Nothing could be further from the truth. It’s just that — as in the case of people in Ontario suffering — the media never broadcasts the problems associated with wind turbines overseas. It’s a dirty little secret that governments, wind companies and the media struggle to keep a lid on.

And, we wanted Canadians living in the other provinces to hear the cries of injustice and suffering that so many Ontarians are experiencing.  To warn them, before their Premiers and governments take too quick and large a leap into the unrealistic feel-good fantasy of wind energy, that due diligence and prudence is the best way to proceed.

So, while we consider ourselves to be conservationists, we realize that industrial wind turbines cause far more damage to this planet than we’ve been told and they are anything but ‘green’, or ‘clean’.  It is our mission, along with hundreds of thousands of others around this planet, to stop the assault on much-needed farmland and fragile ecosystems by greedy politicians and wind companies.

Don Quixote (the final word) —  This brings me to the supposition that we can do something with nature by erecting windmills.
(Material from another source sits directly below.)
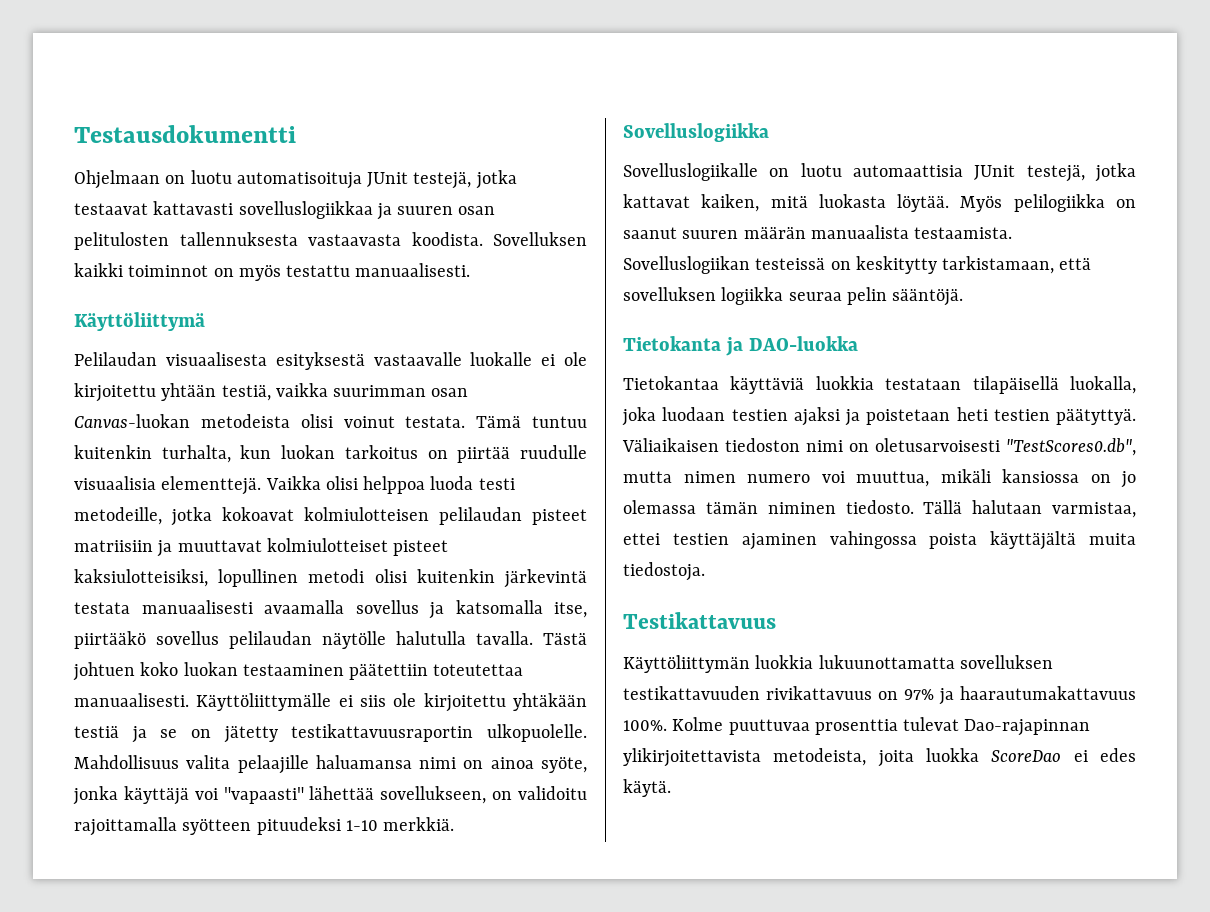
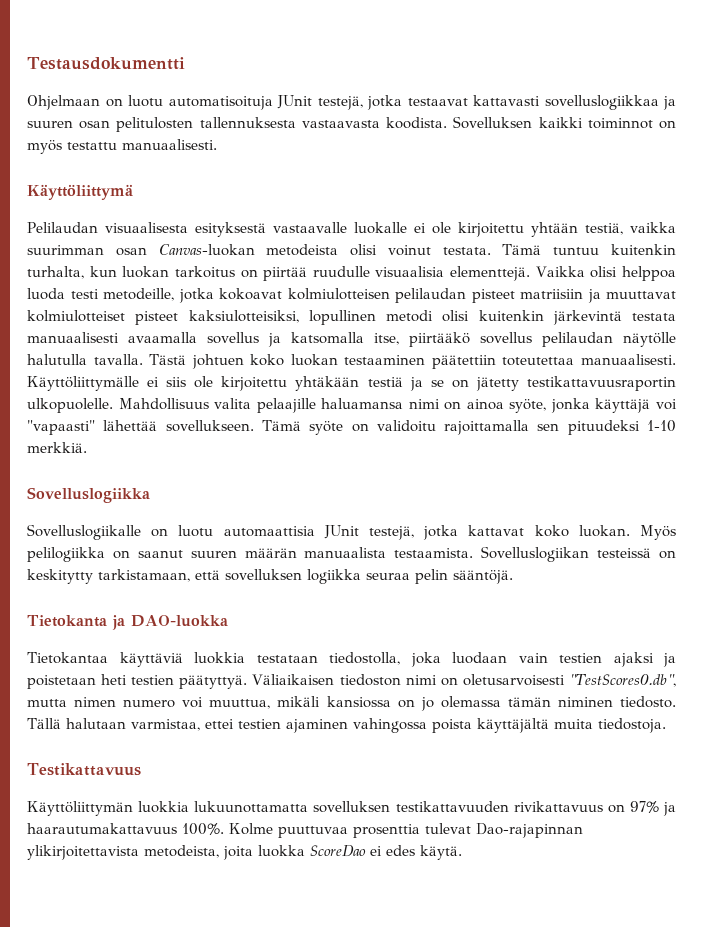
[380,786,487,804] sovellukseen, -> [165,420,344,435] sovellukseen. Tämä syöte
[182,818,252,835] syötteen -> [537,423,560,431] sen
[701,194,950,212] kaiken, mitä luokasta löytää. -> [534,525,630,537] koko luokan.
[972,376,1136,394] tilapäisellä luokalla, -> [329,652,400,665] tiedostolla,
(726, 414) none -> [518,653,548,663] vain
It’s an ill-informed reaction to a problem that for the most part doesn’t exist.

It’s rife with unintended consequences both natural and human. It’s a grotesque diversion of resources that only retards meaningful research into alternative energy sources that would fulfil our mutual desires for clean, reliable energy.

Lori and Paul

13 Comments on “About Us and Quixotes Last Stand”

  1. Tony June 18, 2012 at 11:16 pm #

    To get a greater and more effective coverage send this letter to all the newspapers you can.
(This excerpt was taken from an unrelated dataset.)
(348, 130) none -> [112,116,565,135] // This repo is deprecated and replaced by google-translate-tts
  2. Sheila August 11, 2012 at 4:33 pm #

    Donna, are you a writer by any chance? Your stories of your childhood were so interesting to read. Well done. Congrats to both of you for fighting this fight for Ontario. Your love of this province comes through loud and clear. One has no doubt that your intentions are sincere. Carry on!

  3. ericjelinski December 17, 2012 at 6:23 pm #

    Hello; I am very taken by your testimonial, and I offer the following that is my experience with off-grid solar and wind. I would love to correspond with you, Eric
    eric_jelinski@sympatico.ca

    Folks, My experiment with renewable energy is finished. Let me explain. Some ten years ago we bought a country property for retirement living. This 50 acre farm did not have any hydro wires. Given my background as a nuclear engineer and having an open mind about wind and solar energy, this was a perfect opportunity to do a real life experiment with wind turbines and solar panels initially on a weekend retreat and more recently as we tried living off-grid.

    Over the course of ten years we spent approximately $25,000 on a small wind turbine, solar panels, batteries, inverter, power cables and wiring, and back-up generators. This cost would have been much higher if it wasn’t for my DIY ability to ‘engineer’ this system and not have to pay somebody to install it.

    Once we got a house built, we depended on the sun and wind for the well pump, furnace, water heater, lights, microwave oven, coffee maker, toaster, fridge, freezer, TV, VCR, computers. This $30,000 system was small and could only run two appliances at a time. My wife and I became skilled in demand management.

    The turning point came at the end of summer 2011 with increased running of the generator to compensate for with shorter days and longer nights, simultaneous with decreasing performance of the battery.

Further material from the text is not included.